/MIA-synthetic

Primary LanguagePythonMIT LicenseMIT

Membership Inference Attacks Against Synthetic Data

The code in this repository corresponds to the methodology and results as presented in the following two papers:

  1. "Achilles' Heels: Vulnerable Record Identification in Synthetic Data Publishing"
  2. "Synthetic is all you need: removing the auxiliary data assumption for membership inference attacks against synthetic data"

(1) Install environment

To replicate our conda environment, it should suffice to run the following sets of commands:

  • Create and activate the env:
    • conda create --name mia_synthetic python=3.9
    • conda activate mia_synthetic
  • Clone and install the requirements from the reprosyn repository:
    • git clone https://github.com/alan-turing-institute/reprosyn
    • cd reprosyn
    • curl -sSL https://install.python-poetry.org | python3 -
    • poetry install -E ektelo. To install poetry on your system we refer to their installation instructions.
    • Note that, in order to get it to work for continuous attributes as well, you might look into this raised issue.

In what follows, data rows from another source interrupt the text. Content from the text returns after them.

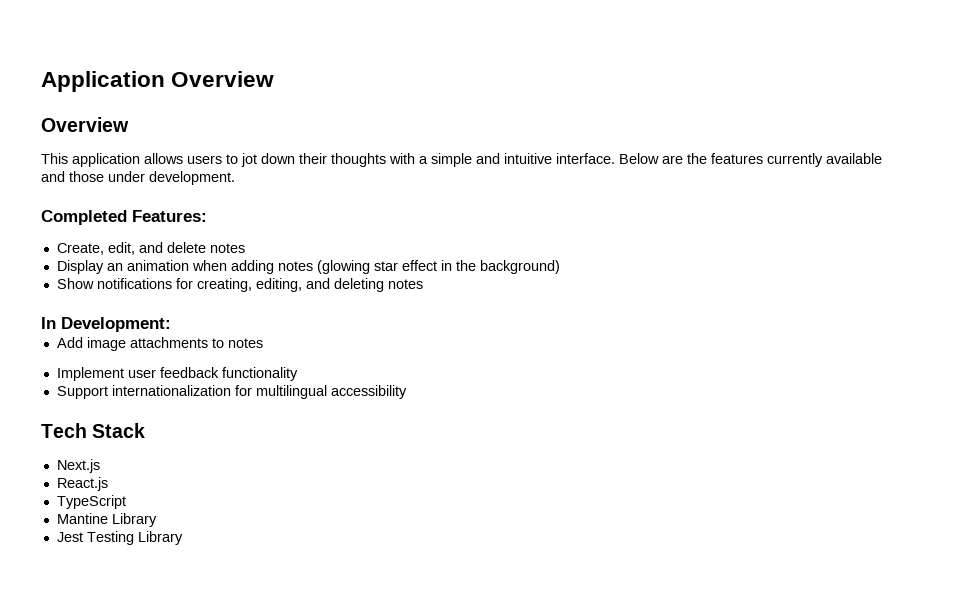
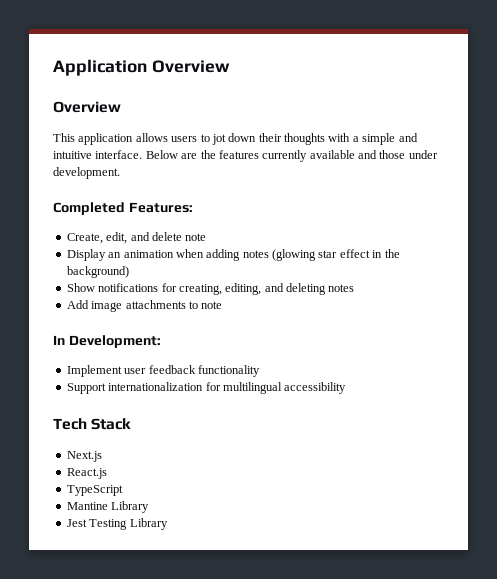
- Create, edit, and delete notes
+ Create, edit, and delete note
- In Development:
- Add image attachments to notes
+ Add image attachments to note
+ In Development:

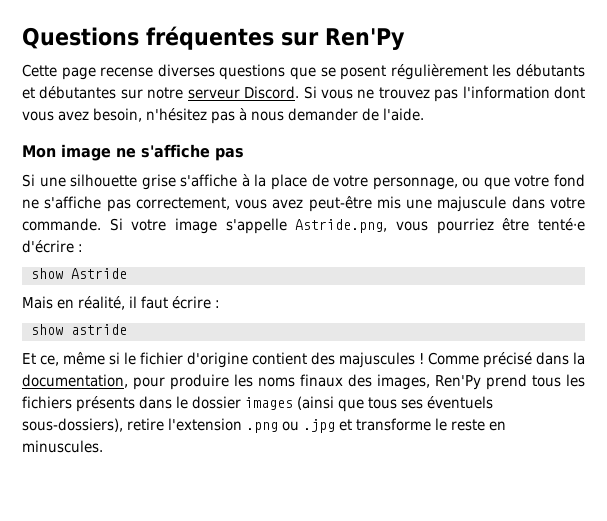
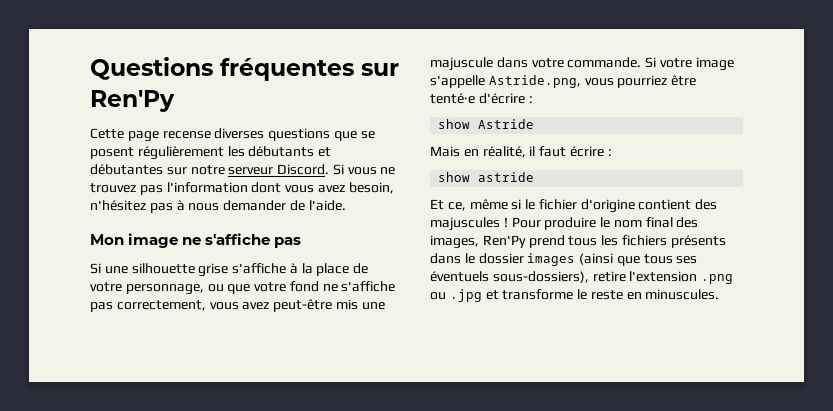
- Comme précisé dans la documentation, pour produire les noms finaux des images, Ren'Py prend tous les fichiers présents dans le dossier images (ainsi que tous ses éventuels sous-dossiers), retire l'extension .png ou .jpg et transforme le reste en minuscules.
+ Pour produire le nom final des images, Ren'Py prend tous les fichiers présents dans le dossier images (ainsi que tous ses éventuels sous-dossiers), retire l'extension .png ou .jpg et transforme le reste en minuscules.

Then we have to install the C-based optimized QBS which was taken from the following repository (if you use it please cite the paper):

  • cd src/optimized_qbs/
  • python setup.py install

(2) Achilles' Heels: Vulnerable Record Identification in Synthetic Data Publishing

  1. In order to replicate the computation of the vulnerable record identification method, we refer to the notebook notebooks/Identify_vulnerable_records.ipynb.

  2. In order to replicate the attacks for specific target records, we refer to the python file Achilles_main.py and the script scripts/run_experiment_achilles.sh.

  3. For all details concerning our novel target-attention attack, we refer to the code in src/set_based_classifier.

(3) Synthetic is all you need: removing the auxiliary data assumption for membership inference attacks against synthetic data

In order to replicate the results of the MIAs using only synthetic data, we refer to the python file synthetic_only_main.py and the script scripts/run_experiment_synthetic_only.sh.

The code contains the functionallity to run the experiments under multiple scenarios, for details we refer to the paper.

(4) Setting up the data

Throughout our contributions, we have considered two tabular datasets, referred to as UK Census and Adult. For ease of usability, we provide a very small sample of the original data in the data folder. We also include the corresponding metadata files that are required as input for the reprosyn pipeline to generate synthetic data. For full access to the respective datasets, we refer to the references in our papers.